### Work to be completed
Working from the records below, repeat exactly the lines starting at the line that contains "reference: REF72159 -> REF72153" and ending at the line that contains "ordered by: Beverly Peters -> Ngozi Davies", inclusive.

### Exercise inputs

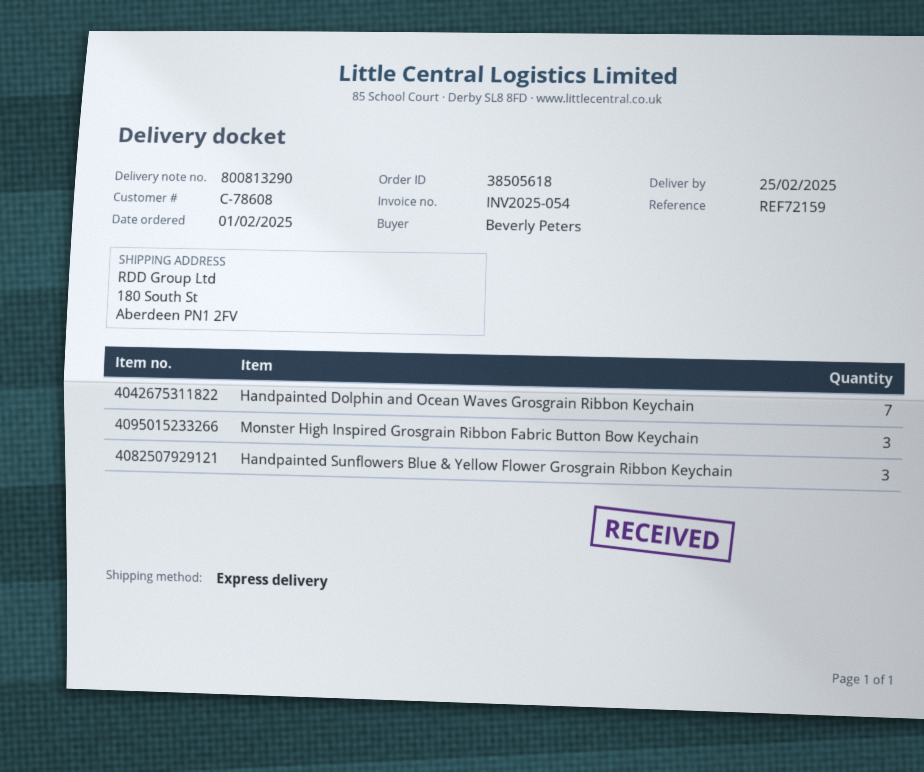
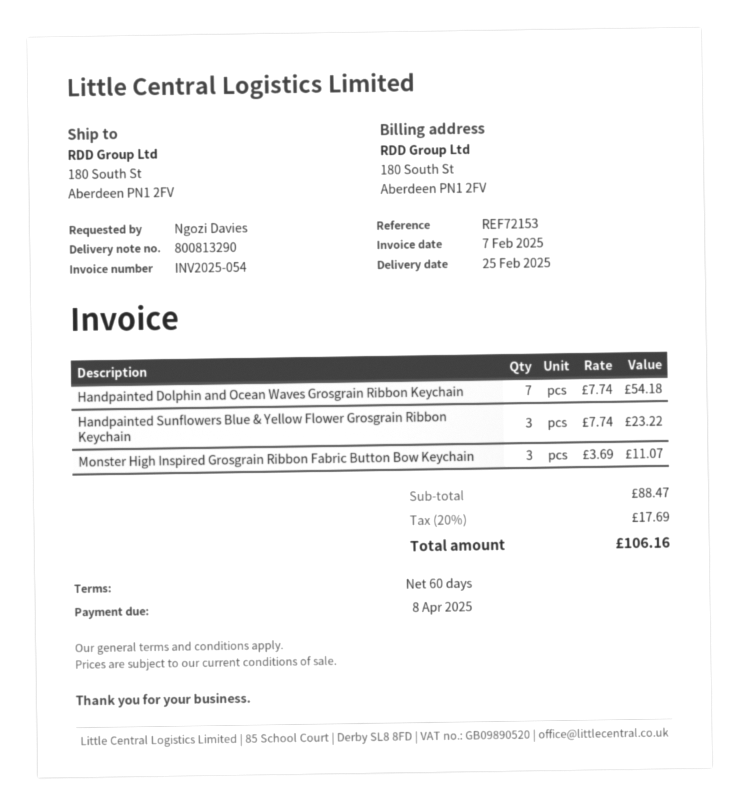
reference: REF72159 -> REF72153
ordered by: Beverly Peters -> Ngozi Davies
--
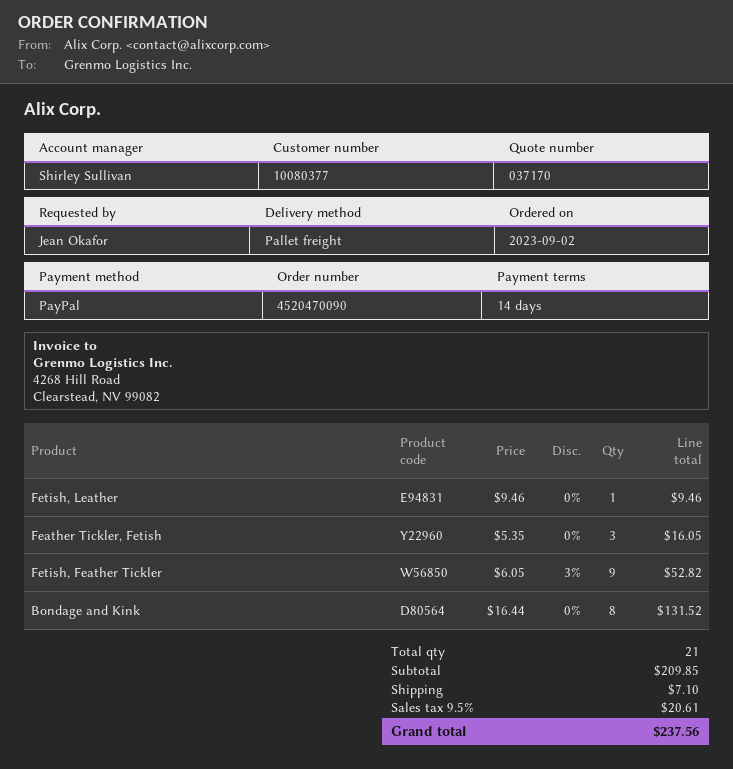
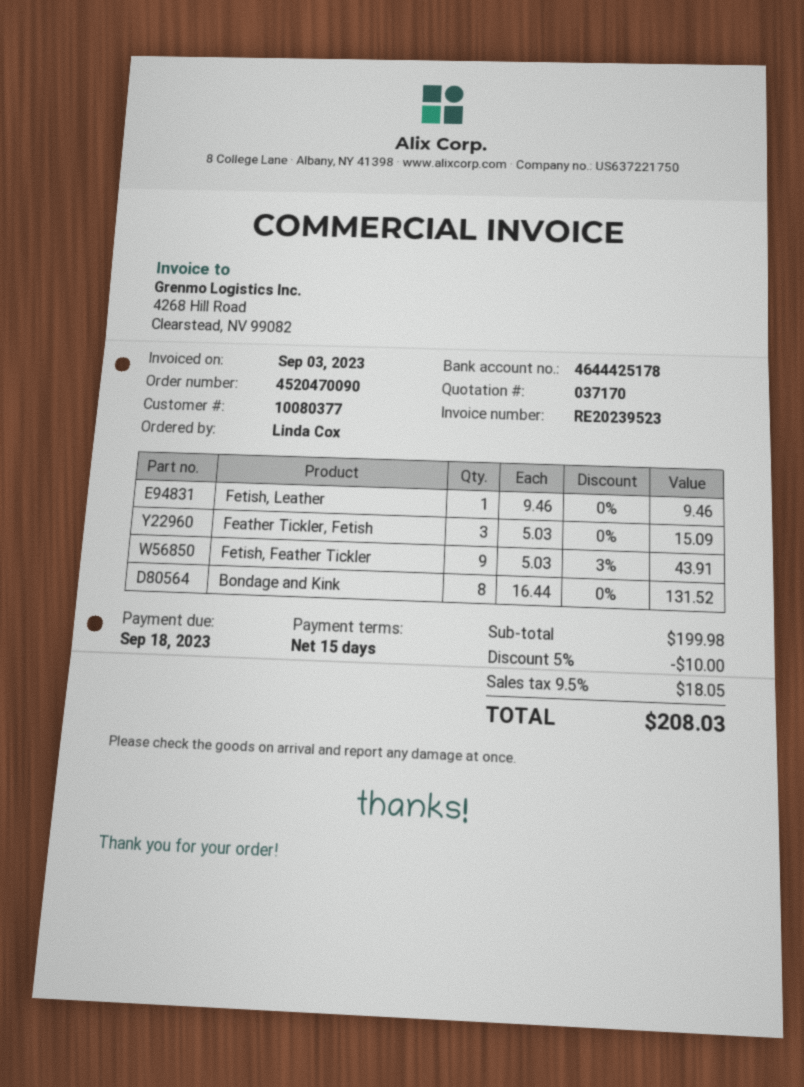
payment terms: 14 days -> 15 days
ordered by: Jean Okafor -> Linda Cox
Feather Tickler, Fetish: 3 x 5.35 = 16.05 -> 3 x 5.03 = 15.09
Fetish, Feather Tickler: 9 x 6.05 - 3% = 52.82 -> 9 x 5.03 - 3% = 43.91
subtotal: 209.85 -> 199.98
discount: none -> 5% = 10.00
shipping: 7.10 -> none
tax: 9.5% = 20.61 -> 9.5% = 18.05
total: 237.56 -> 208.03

### Response below
reference: REF72159 -> REF72153
ordered by: Beverly Peters -> Ngozi Davies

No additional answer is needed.